## Data to examine

-*-*-

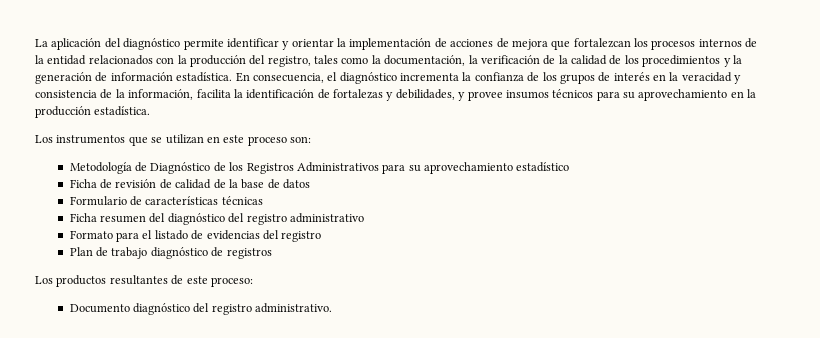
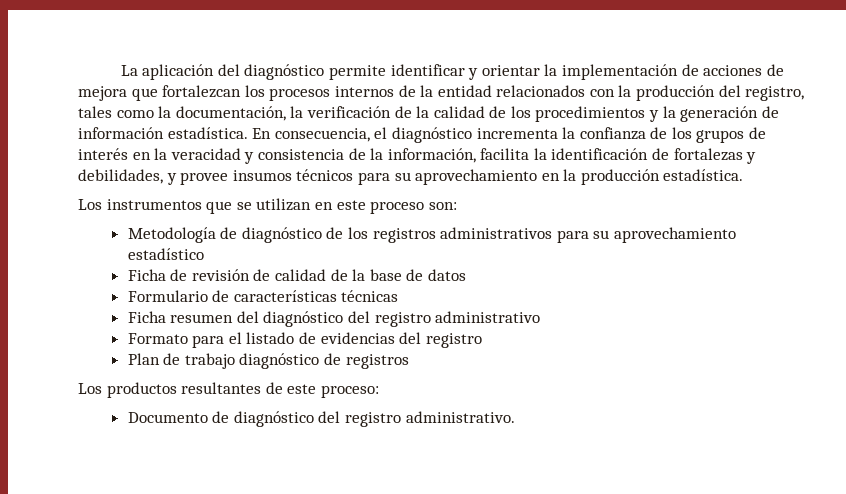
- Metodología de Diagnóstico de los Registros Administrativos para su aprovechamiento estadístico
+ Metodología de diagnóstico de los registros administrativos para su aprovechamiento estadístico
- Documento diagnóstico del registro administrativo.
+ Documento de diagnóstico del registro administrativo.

-*-*-

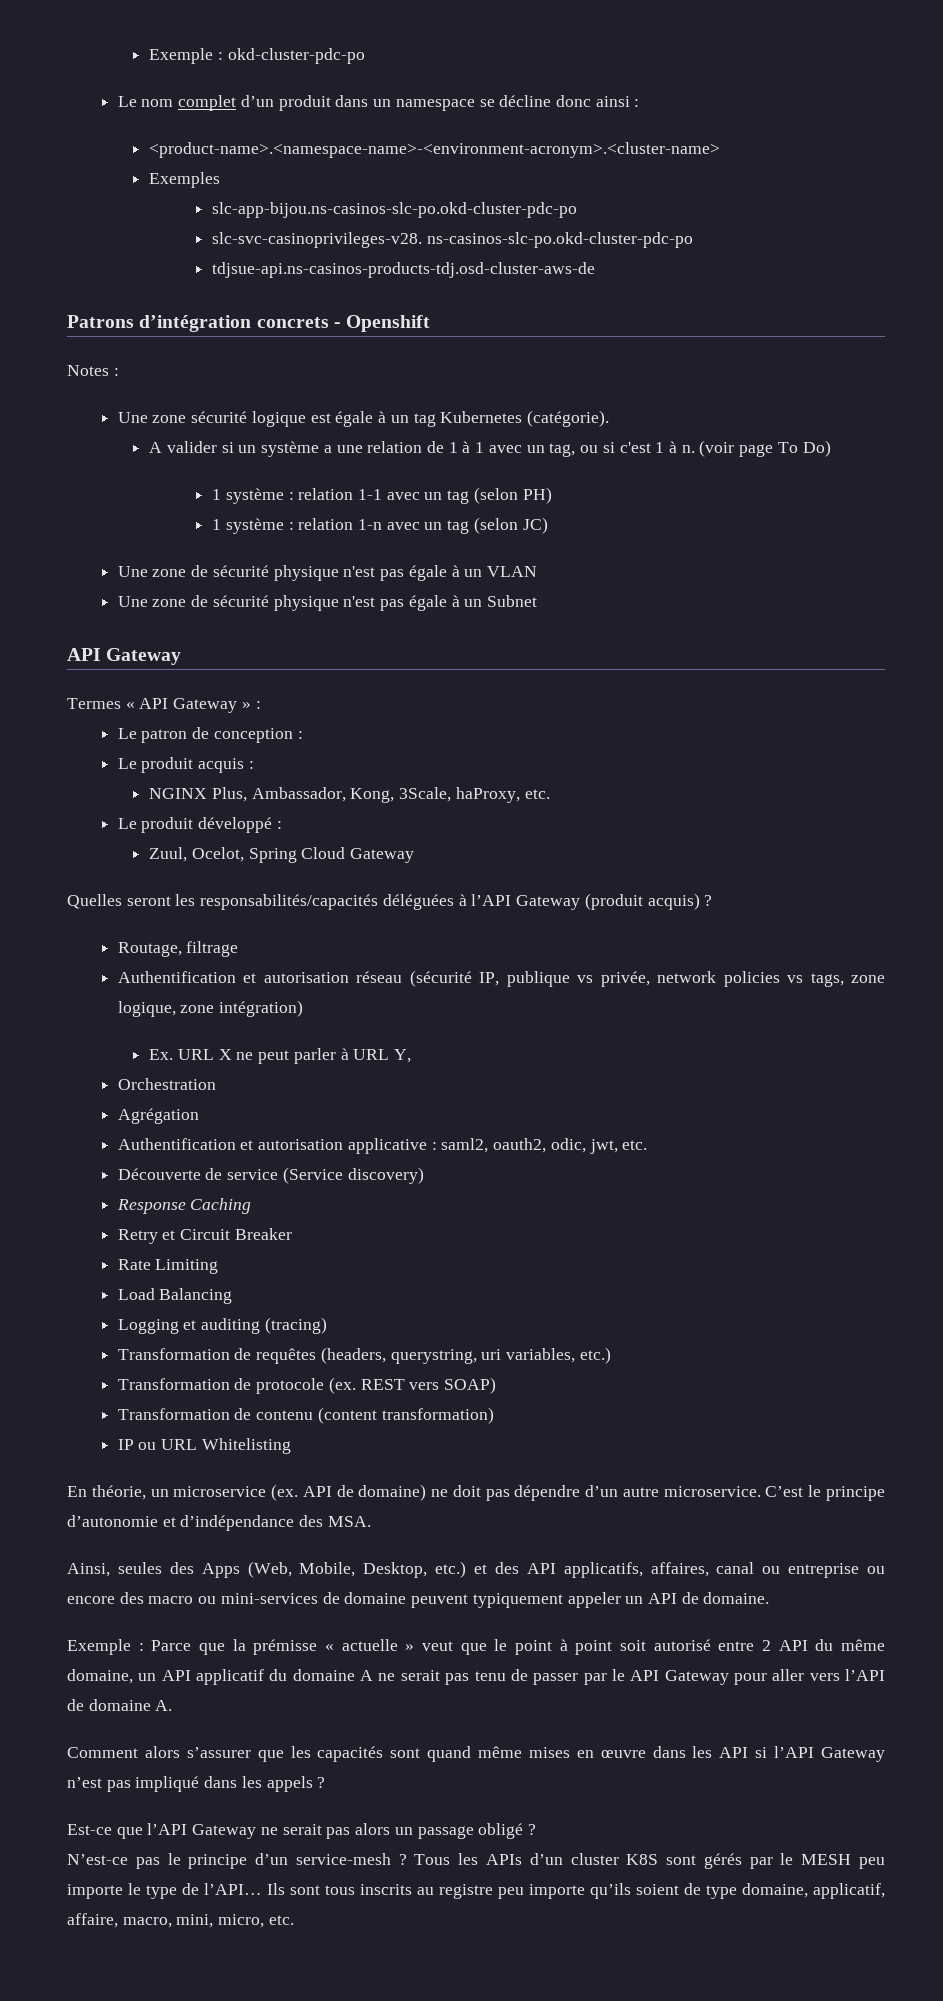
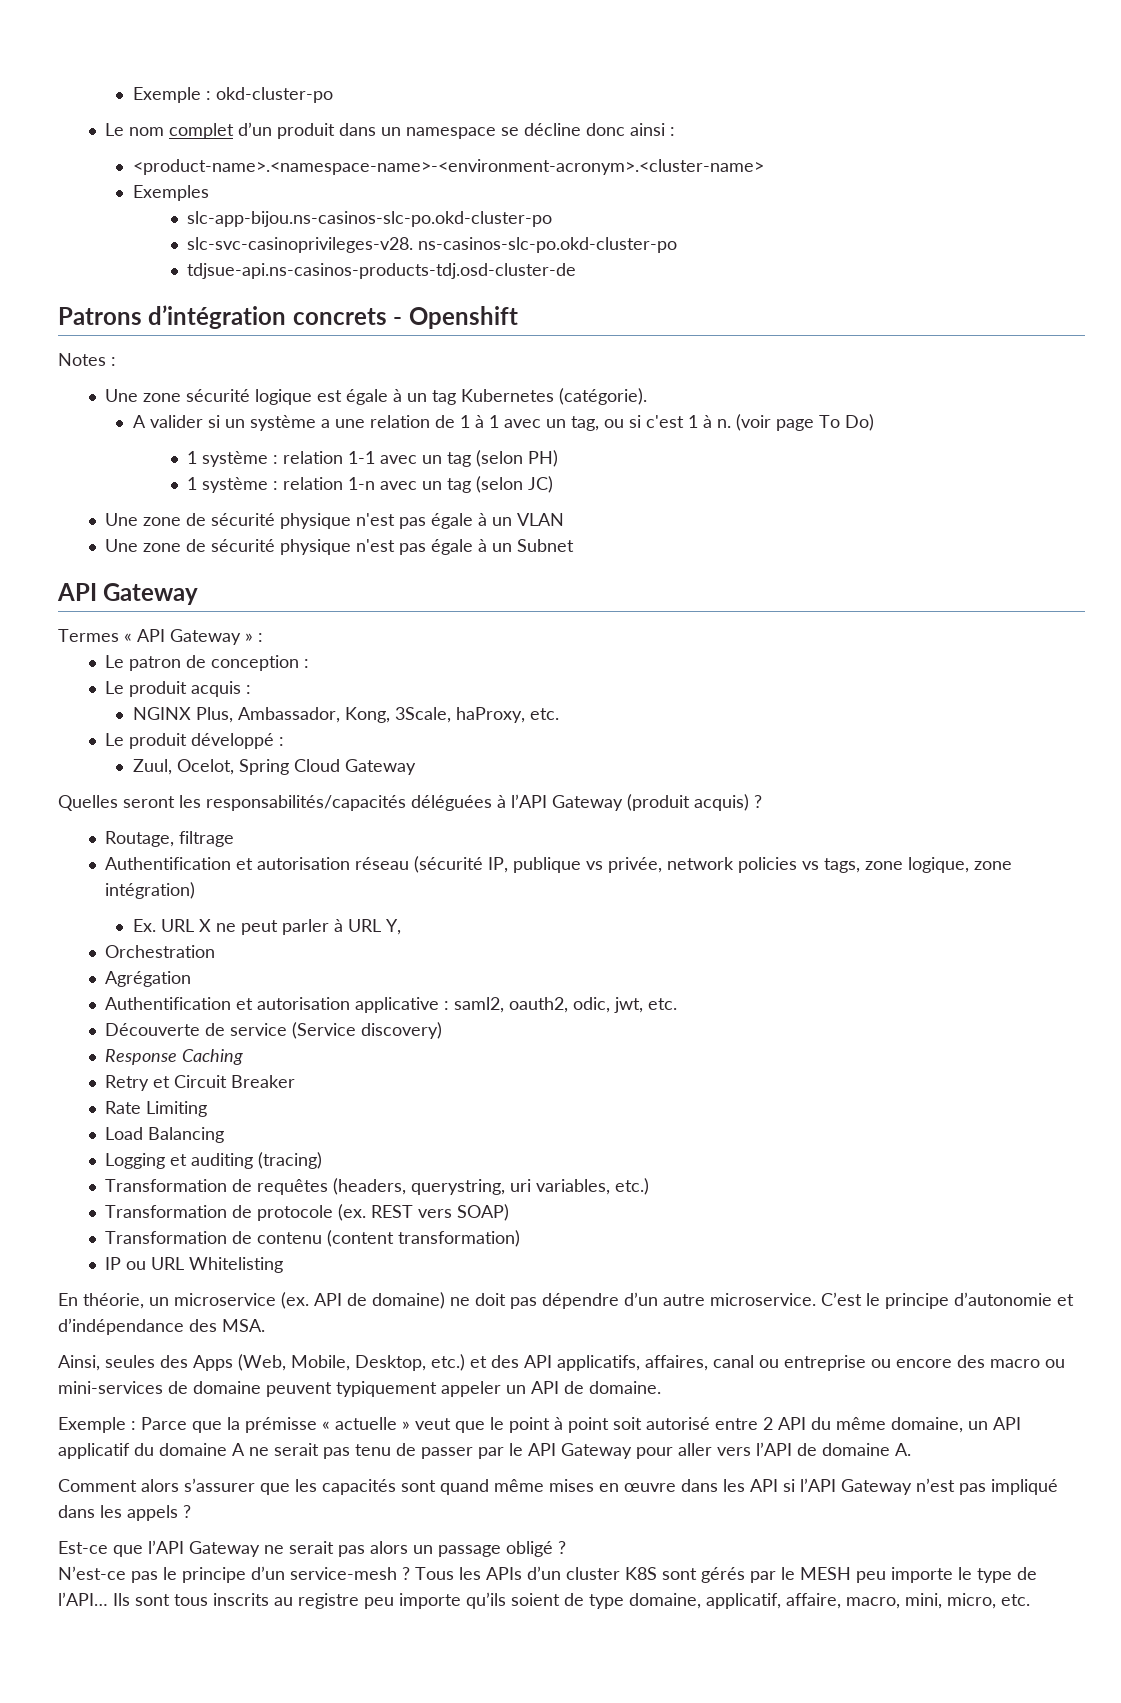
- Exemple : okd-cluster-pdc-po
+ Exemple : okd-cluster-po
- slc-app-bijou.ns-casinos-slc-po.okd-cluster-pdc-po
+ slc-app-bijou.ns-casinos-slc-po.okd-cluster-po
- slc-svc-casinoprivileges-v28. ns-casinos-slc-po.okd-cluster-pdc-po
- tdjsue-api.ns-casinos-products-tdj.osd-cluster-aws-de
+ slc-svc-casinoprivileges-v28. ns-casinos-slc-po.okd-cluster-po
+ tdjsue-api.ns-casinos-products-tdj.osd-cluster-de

-*-*-

## Required action
Some lines of the records above may hold the word "estadístico". Report how many, and nothing else.

## Result of the exercise
2